→ **Goal of the exercise**:
Transcribe the data as written, minus images.

Stored records
Segment Open

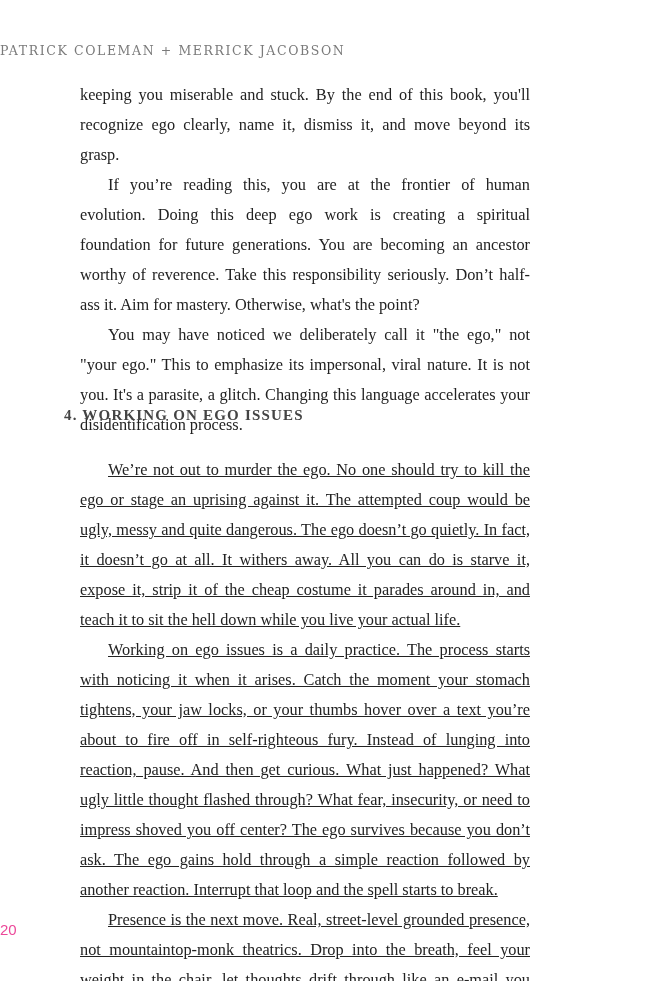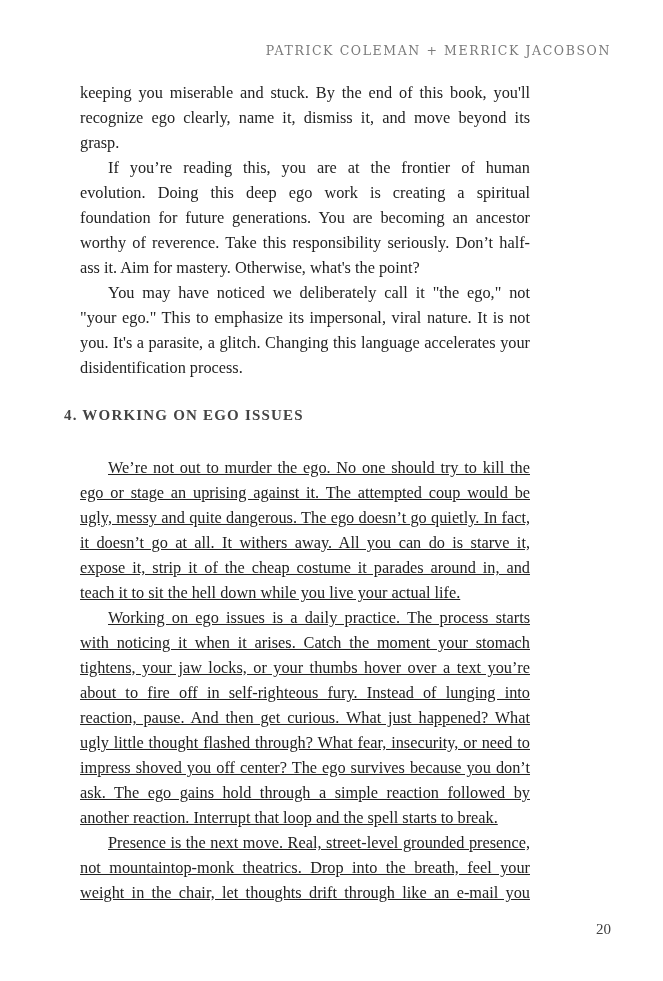--- a/index.html
+++ b/index.html
@@ -1,38 +1,38 @@
 <!DOCTYPE html>
 <html><head>
 <meta charset="utf-8">
 <style>
   html, body { margin: 0; padding: 0; background: #ffffff; }
   body { width: 663px; height: 981px; position: relative; overflow: hidden; }
   .running-head {
-    position: absolute; left: 0; width: 611px; top: 43px; text-align: right;
+    position: absolute; left: 0; width: 611px; top: 43px; text-align: left;
     font-family: "DejaVu Serif", serif; font-size: 12.5px; letter-spacing: 1.6px;
     color: #7a7a7a;
   }
   .body-text {
     position: absolute; left: 80px; width: 450px;
-    font-family: "Liberation Serif", serif; font-size: 16.3px; line-height: 25px;
+    font-family: "Liberation Serif", serif; font-size: 16.3px; line-height: 30px;
     color: #222222; text-align: justify;
   }
   .body-text p { margin: 0; text-indent: 28px; }
   .body-text p.first { text-indent: 0; }
   #block1 { top: 80px; }
   #block2 { top: 455px; text-decoration: underline; }
   .section-heading {
     position: absolute; left: 64px; top: 407px;
     font-family: Liberation Serif, serif; font-weight: bold; font-size: 15px;
     letter-spacing: 1.2px; color: #444444;
   }
   .page-number {
-    position: absolute; left: 0; width: 611px; top: 921px; text-align: right;
-    font-family: Liberation Serif, serif; font-size: 15px; color: #404040;
+    position: absolute; left: 0; width: 611px; top: 921px; text-align: left;
+    font-family: Liberation Sans, sans-serif; font-size: 15px; color: #ec4899;
   }
 </style>
 </head>
 <body>
 
 <div class="running-head">PATRICK COLEMAN + MERRICK JACOBSON</div>
 
 <div class="body-text" id="block1">
   <p class="first">keeping you miserable and stuck. By the end of this book, you'll recognize ego clearly, name it, dismiss it, and move beyond its grasp.</p>
   <p>If you’re reading this, you are at the frontier of human evolution. Doing this deep ego work is creating a spiritual foundation for future generations. You are becoming an ancestor worthy of reverence. Take this responsibility seriously. Don’t half-ass it. Aim for mastery. Otherwise, what's the point?</p>

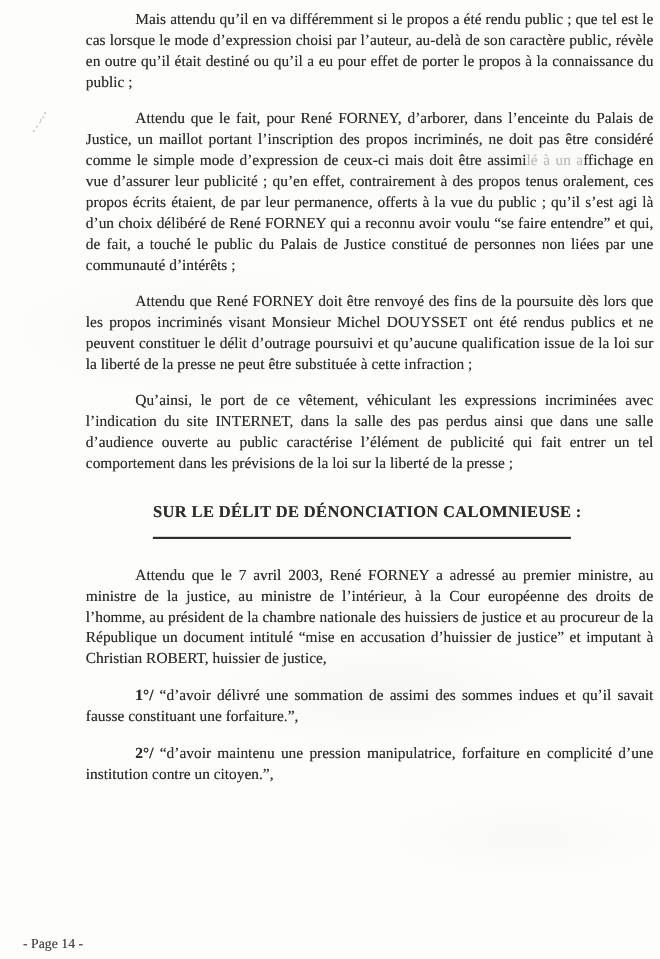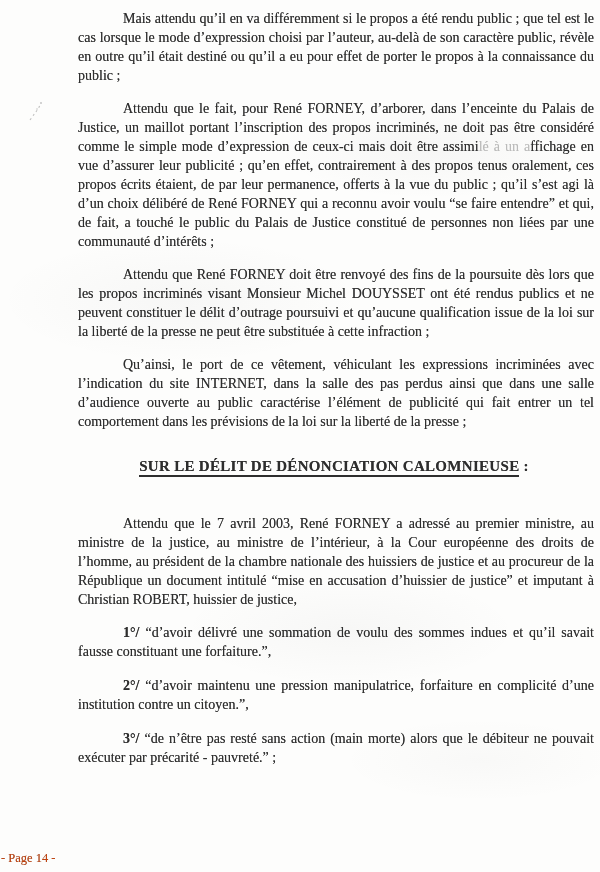--- a/index.html
+++ b/index.html
@@ -58,30 +58,31 @@
   h2.heading {
     margin: 26px 30px 38px 0;
     text-align: center;
     font-size: 15px;
     font-weight: bold;
     letter-spacing: 0.3px;
     text-indent: 0;
   }
   h2.heading .underlined {
     border-bottom: 2px solid #2e2e2e;
-    padding-bottom: 1px;
+    padding-bottom: 14px;
     margin-left: 26px;
   }
   .footer {
     position: absolute;
     left: 1px;
     top: 851px;
     font-size: 12.5px;
-    color: #c2410c;
+    color: #404040;
     text-shadow: 0 0 0.6px rgba(70,70,70,0.5);
+    padding-left: 20px;
   }
   .pencil-mark {
     position: absolute;
     left: 26px;
     top: 100px;
     opacity: 0.55;
   }
 </style>
 </head>
 <body>
@@ -101,22 +102,21 @@
   <p class="para"><span>Attendu que le fait, pour René FORNEY, d’arborer, dans l’enceinte du Palais de Justice, un maillot portant l’inscription des propos incriminés, ne doit pas être considéré comme le simple mode d’expression de ceux-ci mais doit être assimi</span><span class="faded">lé à un a</span><span>ffichage en vue d’assurer leur publicité ; qu’en effet, contrairement à des propos tenus oralement, ces propos écrits étaient, de par leur permanence, offerts à la vue du public ; qu’il s’est agi là d’un choix délibéré de René FORNEY qui a reconnu avoir voulu </span><span class="italic">“se faire entendre”</span><span> et qui, de fait, a touché le public du Palais de Justice constitué de personnes non liées par une communauté d’intérêts ;</span></p>
 
   <p class="para">Attendu que René FORNEY doit être renvoyé des fins de la poursuite dès lors que les propos incriminés visant Monsieur Michel DOUYSSET ont été rendus publics et ne peuvent constituer le délit d’outrage poursuivi et qu’aucune qualification issue de la loi sur la liberté de la presse ne peut être substituée à cette infraction ;</p>
 
   <p class="para">Qu’ainsi, le port de ce vêtement, véhiculant les expressions incriminées avec l’indication du site INTERNET, dans la salle des pas perdus ainsi que dans une salle d’audience ouverte au public caractérise l’élément de publicité qui fait entrer un tel comportement dans les prévisions de la loi sur la liberté de la presse ;</p>
 
   <h2 class="heading"><span class="underlined">SUR LE DÉLIT DE DÉNONCIATION CALOMNIEUSE</span><span> :</span></h2>
 
   <p class="para">Attendu que le 7 avril 2003, René FORNEY a adressé au premier ministre, au ministre de la justice, au ministre de l’intérieur, à la Cour européenne des droits de l’homme, au président de la chambre nationale des huissiers de justice et au procureur de la République un document intitulé “mise en accusation d’huissier de justice” et imputant à Christian ROBERT, huissier de justice,</p>
 
-  <p class="item"><span class="num">1°/</span><span class="italic"> “d’avoir délivré une sommation de voulu des sommes indues et qu’il savait fausse constituant une forfaiture.”,</span></p>
+  <p class="item"><span class="num">1°/</span><span class="italic"> “d’avoir délivré une sommation de assimi des sommes indues et qu’il savait fausse constituant une forfaiture.”,</span></p>
 
   <p class="item"><span class="num">2°/</span><span class="italic"> “d’avoir maintenu une pression manipulatrice, forfaiture en complicité d’une institution contre un citoyen.”,</span></p>
 
-  <p class="item"><span class="num">3°/</span><span class="italic"> “de n’être pas resté sans action (main morte) alors que le débiteur ne pouvait exécuter par précarité - pauvreté.” ;</span></p>
 
 
 </div>
 
 <div class="footer">- Page 14 -</div>
 
 </body></html>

Segment Closed

→ **Answer to the exercise**:
--- a/index.html
+++ b/index.html
@@ -1,38 +1,38 @@
 <!DOCTYPE html>
 <html><head>
 <meta charset="utf-8">
 <style>
   html, body { margin: 0; padding: 0; background: #ffffff; }
   body { width: 663px; height: 981px; position: relative; overflow: hidden; }
   .running-head {
-    position: absolute; left: 0; width: 611px; top: 43px; text-align: right;
+    position: absolute; left: 0; width: 611px; top: 43px; text-align: left;
     font-family: "DejaVu Serif", serif; font-size: 12.5px; letter-spacing: 1.6px;
     color: #7a7a7a;
   }
   .body-text {
     position: absolute; left: 80px; width: 450px;
-    font-family: "Liberation Serif", serif; font-size: 16.3px; line-height: 25px;
+    font-family: "Liberation Serif", serif; font-size: 16.3px; line-height: 30px;
     color: #222222; text-align: justify;
   }
   .body-text p { margin: 0; text-indent: 28px; }
   .body-text p.first { text-indent: 0; }
   #block1 { top: 80px; }
   #block2 { top: 455px; text-decoration: underline; }
   .section-heading {
     position: absolute; left: 64px; top: 407px;
     font-family: Liberation Serif, serif; font-weight: bold; font-size: 15px;
     letter-spacing: 1.2px; color: #444444;
   }
   .page-number {
-    position: absolute; left: 0; width: 611px; top: 921px; text-align: right;
-    font-family: Liberation Serif, serif; font-size: 15px; color: #404040;
+    position: absolute; left: 0; width: 611px; top: 921px; text-align: left;
+    font-family: Liberation Sans, sans-serif; font-size: 15px; color: #ec4899;
   }
 </style>
 </head>
 <body>
 
 <div class="running-head">PATRICK COLEMAN + MERRICK JACOBSON</div>
 
 <div class="body-text" id="block1">
   <p class="first">keeping you miserable and stuck. By the end of this book, you'll recognize ego clearly, name it, dismiss it, and move beyond its grasp.</p>
   <p>If you’re reading this, you are at the frontier of human evolution. Doing this deep ego work is creating a spiritual foundation for future generations. You are becoming an ancestor worthy of reverence. Take this responsibility seriously. Don’t half-ass it. Aim for mastery. Otherwise, what's the point?</p>

--- a/index.html
+++ b/index.html
@@ -58,30 +58,31 @@
   h2.heading {
     margin: 26px 30px 38px 0;
     text-align: center;
     font-size: 15px;
     font-weight: bold;
     letter-spacing: 0.3px;
     text-indent: 0;
   }
   h2.heading .underlined {
     border-bottom: 2px solid #2e2e2e;
-    padding-bottom: 1px;
+    padding-bottom: 14px;
     margin-left: 26px;
   }
   .footer {
     position: absolute;
     left: 1px;
     top: 851px;
     font-size: 12.5px;
-    color: #c2410c;
+    color: #404040;
     text-shadow: 0 0 0.6px rgba(70,70,70,0.5);
+    padding-left: 20px;
   }
   .pencil-mark {
     position: absolute;
     left: 26px;
     top: 100px;
     opacity: 0.55;
   }
 </style>
 </head>
 <body>
@@ -101,22 +102,21 @@
   <p class="para"><span>Attendu que le fait, pour René FORNEY, d’arborer, dans l’enceinte du Palais de Justice, un maillot portant l’inscription des propos incriminés, ne doit pas être considéré comme le simple mode d’expression de ceux-ci mais doit être assimi</span><span class="faded">lé à un a</span><span>ffichage en vue d’assurer leur publicité ; qu’en effet, contrairement à des propos tenus oralement, ces propos écrits étaient, de par leur permanence, offerts à la vue du public ; qu’il s’est agi là d’un choix délibéré de René FORNEY qui a reconnu avoir voulu </span><span class="italic">“se faire entendre”</span><span> et qui, de fait, a touché le public du Palais de Justice constitué de personnes non liées par une communauté d’intérêts ;</span></p>
 
   <p class="para">Attendu que René FORNEY doit être renvoyé des fins de la poursuite dès lors que les propos incriminés visant Monsieur Michel DOUYSSET ont été rendus publics et ne peuvent constituer le délit d’outrage poursuivi et qu’aucune qualification issue de la loi sur la liberté de la presse ne peut être substituée à cette infraction ;</p>
 
   <p class="para">Qu’ainsi, le port de ce vêtement, véhiculant les expressions incriminées avec l’indication du site INTERNET, dans la salle des pas perdus ainsi que dans une salle d’audience ouverte au public caractérise l’élément de publicité qui fait entrer un tel comportement dans les prévisions de la loi sur la liberté de la presse ;</p>
 
   <h2 class="heading"><span class="underlined">SUR LE DÉLIT DE DÉNONCIATION CALOMNIEUSE</span><span> :</span></h2>
 
   <p class="para">Attendu que le 7 avril 2003, René FORNEY a adressé au premier ministre, au ministre de la justice, au ministre de l’intérieur, à la Cour européenne des droits de l’homme, au président de la chambre nationale des huissiers de justice et au procureur de la République un document intitulé “mise en accusation d’huissier de justice” et imputant à Christian ROBERT, huissier de justice,</p>
 
-  <p class="item"><span class="num">1°/</span><span class="italic"> “d’avoir délivré une sommation de voulu des sommes indues et qu’il savait fausse constituant une forfaiture.”,</span></p>
+  <p class="item"><span class="num">1°/</span><span class="italic"> “d’avoir délivré une sommation de assimi des sommes indues et qu’il savait fausse constituant une forfaiture.”,</span></p>
 
   <p class="item"><span class="num">2°/</span><span class="italic"> “d’avoir maintenu une pression manipulatrice, forfaiture en complicité d’une institution contre un citoyen.”,</span></p>
 
-  <p class="item"><span class="num">3°/</span><span class="italic"> “de n’être pas resté sans action (main morte) alors que le débiteur ne pouvait exécuter par précarité - pauvreté.” ;</span></p>
 
 
 </div>
 
 <div class="footer">- Page 14 -</div>
 
 </body></html>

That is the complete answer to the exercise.